In fact, the dynamics of the immigration issue so far look remarkably similar to those of a perennial controversial issue in Washington: abortion. As with immigration, polls show that more than 60% of Americans support the more "liberal" position on abortion, namely that a woman should have a right to an abortion. But as with support for comprehensive immigration reform, that varies widely depending on how a question is phrased. And over the last two decades, the voters most active and motivated on the abortion issue have been abortion opponents, which explains why congressional Republicans have worked so hard to put anti-abortion judges on the bench and passed restrictions on late-term abortions, and state legislatures have passed laws requiring parental notification for abortion. Those moves have excited the GOP base, but haven't caused much of a negative reaction from swing voters, because they haven't threatened the majority position on abortion.

Of course, the House Republicans still have to worry about going too far. When two segments of the House Republican bill — provisions that would have made it a felony to be in the country illegally and one that would have increased penalties for church groups and other social service organizations that help illegals — caught public attention, they were so strongly opposed that many Republicans distanced themselves from those parts of the bill. Those provisions were viewed as being more anti-immigrant than most of the public is comfortable with, so House Republicans (and the Senate, which supported a 350-mile fence) will have to careful in framing the fence as a legitimate security issue.

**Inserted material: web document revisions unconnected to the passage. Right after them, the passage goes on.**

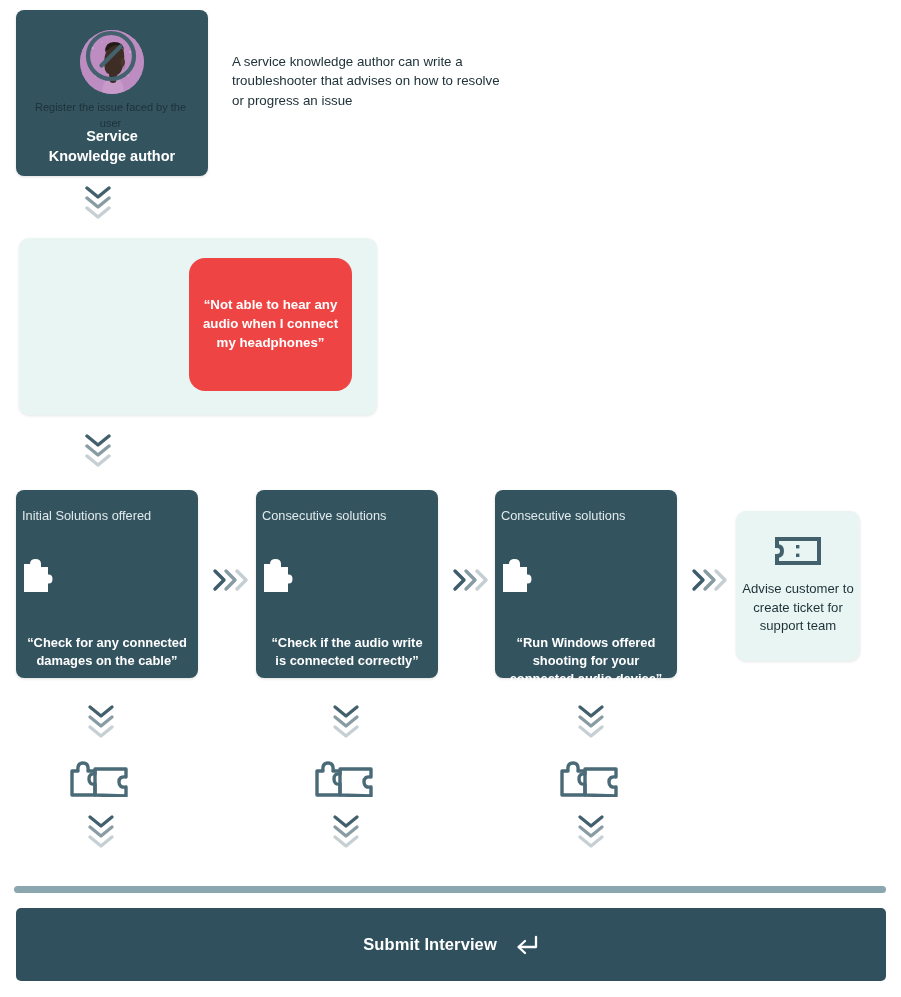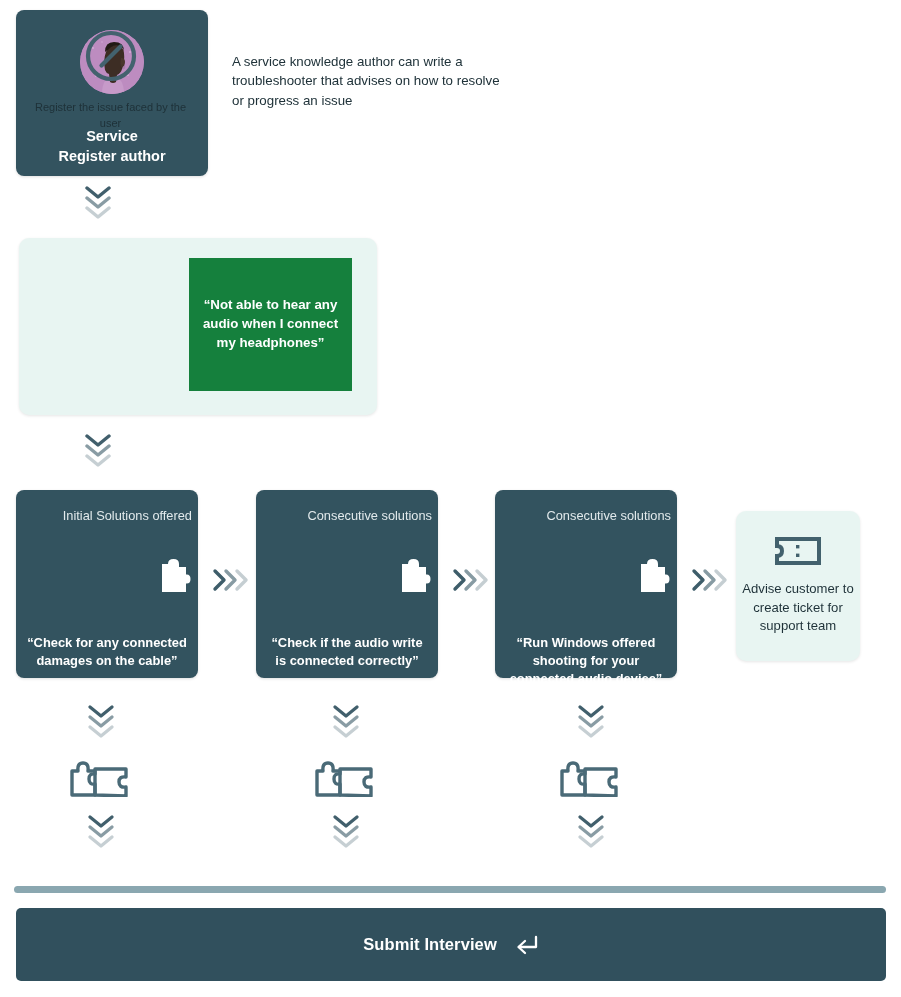--- a/index.html
+++ b/index.html
@@ -232,7 +232,7 @@
         <circle cx="43" cy="37" r="2.4" fill="#33262020"></circle>
       </svg>
     </div>
-    <div class="persona-name"><span>Service</span><br><span>Register author</span></div>
+    <div class="persona-name"><span>Service</span><br><span>Knowledge author</span></div>
   </div>
 
   <div class="persona-desc">A service knowledge author can write a troubleshooter that advises on how to resolve or progress an issue</div>

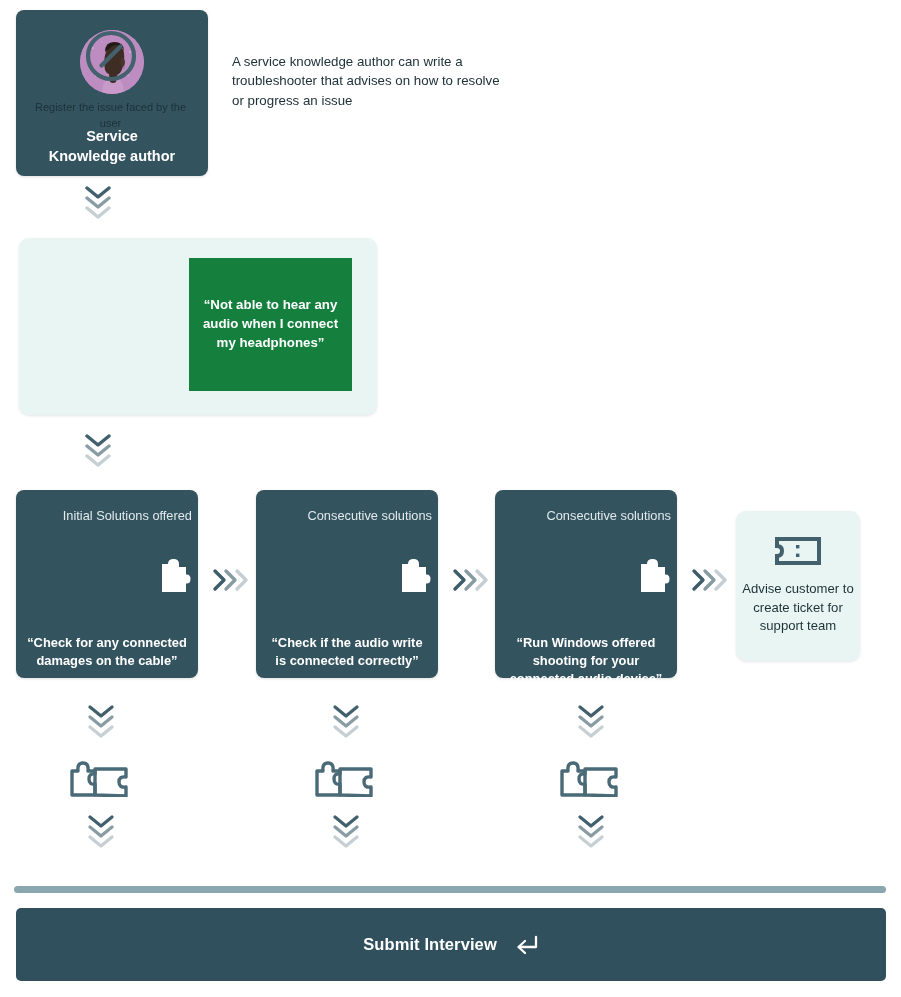--- a/index.html
+++ b/index.html
@@ -31,8 +31,8 @@
     gap: 21px;
   }
   .card-slate {
-    background: #15803d;
-    border-radius: 0;
+    background: #ef4444;
+    border-radius: 16px;
   }
   .card-mint {
     background: #e8f5f2;

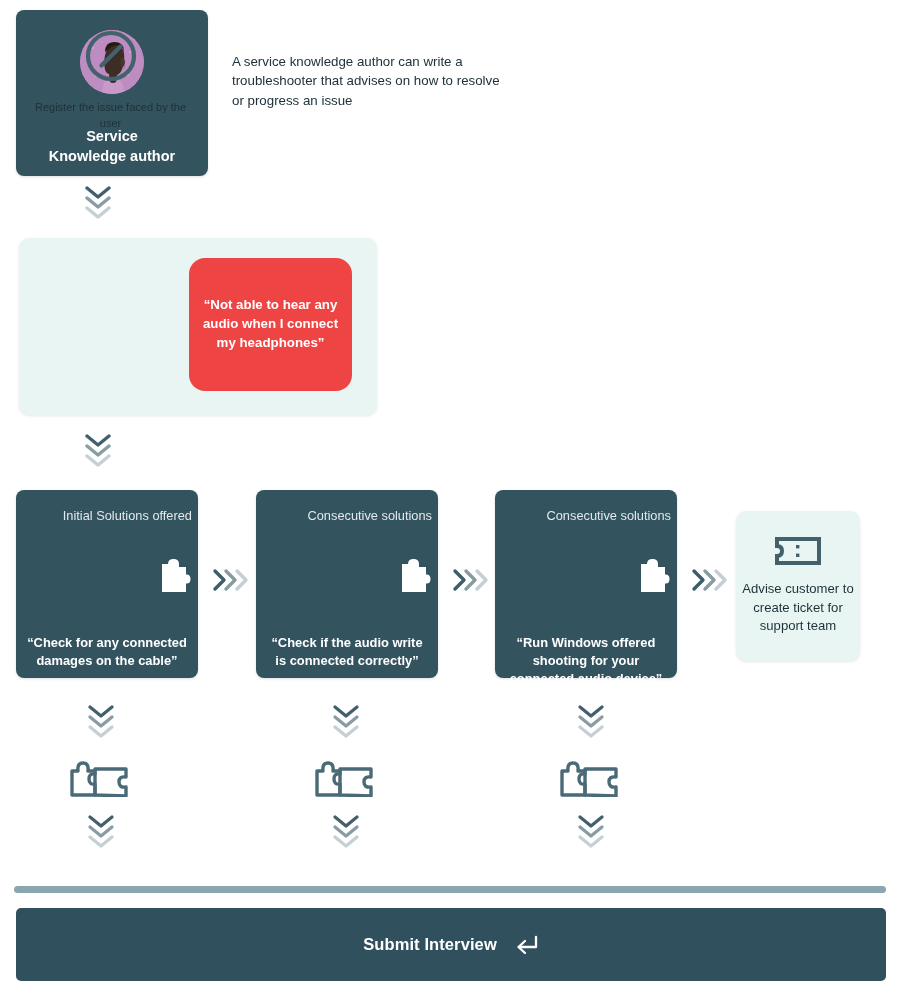--- a/index.html
+++ b/index.html
@@ -141,7 +141,7 @@
     position: absolute;
     display: flex;
     flex-direction: column;
-    align-items: flex-end;
+    align-items: flex-start;
   }
   .sol-title {
     color: #e2eaec;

But there seems an easy way for Republicans to keep their base happy on immigration and not lose swing voters in the process. Certain "get tough" proposals on immigration, such as sending National Guard troops to the border and increasing the number of border agents, get more than 60% support from all Americans, and at the same time appease the Republican base. Which is why House members, who supported President Bush's position on other issues even when they doubted the wisdom of it, may buck that trend when it comes time to bargain with the Senate over immigration later this summer.